Dataset records
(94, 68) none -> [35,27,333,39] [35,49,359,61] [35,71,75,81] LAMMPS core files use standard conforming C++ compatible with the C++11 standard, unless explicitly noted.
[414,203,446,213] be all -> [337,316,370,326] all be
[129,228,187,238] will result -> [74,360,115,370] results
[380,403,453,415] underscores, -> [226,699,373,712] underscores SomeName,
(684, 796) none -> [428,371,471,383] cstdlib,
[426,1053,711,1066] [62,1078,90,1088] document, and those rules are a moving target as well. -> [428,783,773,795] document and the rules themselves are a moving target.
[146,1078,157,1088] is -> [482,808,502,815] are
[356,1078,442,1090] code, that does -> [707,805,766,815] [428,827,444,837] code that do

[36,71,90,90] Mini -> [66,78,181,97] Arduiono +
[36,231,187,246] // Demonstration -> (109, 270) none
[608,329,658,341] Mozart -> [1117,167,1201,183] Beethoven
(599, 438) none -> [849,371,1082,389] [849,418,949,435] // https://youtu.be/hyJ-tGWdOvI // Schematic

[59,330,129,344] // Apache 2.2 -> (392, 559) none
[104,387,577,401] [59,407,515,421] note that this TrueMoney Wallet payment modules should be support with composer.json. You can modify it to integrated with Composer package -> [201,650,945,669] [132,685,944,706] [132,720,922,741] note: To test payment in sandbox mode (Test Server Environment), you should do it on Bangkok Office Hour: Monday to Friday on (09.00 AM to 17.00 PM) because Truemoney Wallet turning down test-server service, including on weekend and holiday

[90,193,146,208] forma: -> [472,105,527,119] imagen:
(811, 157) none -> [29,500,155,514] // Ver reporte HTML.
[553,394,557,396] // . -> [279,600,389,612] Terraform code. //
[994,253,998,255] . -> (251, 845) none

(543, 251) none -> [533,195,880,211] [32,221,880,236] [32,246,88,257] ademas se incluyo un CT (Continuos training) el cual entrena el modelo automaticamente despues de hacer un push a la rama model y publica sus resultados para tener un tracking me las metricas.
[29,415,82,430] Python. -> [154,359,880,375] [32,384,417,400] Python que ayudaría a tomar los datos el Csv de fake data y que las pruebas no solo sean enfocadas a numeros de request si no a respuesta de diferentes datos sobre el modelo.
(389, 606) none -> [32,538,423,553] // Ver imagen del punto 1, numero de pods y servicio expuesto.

WORK REQUIRED = The answer must be a single number: the count of lines in the entries that include "imagen".

SOLUTION = 2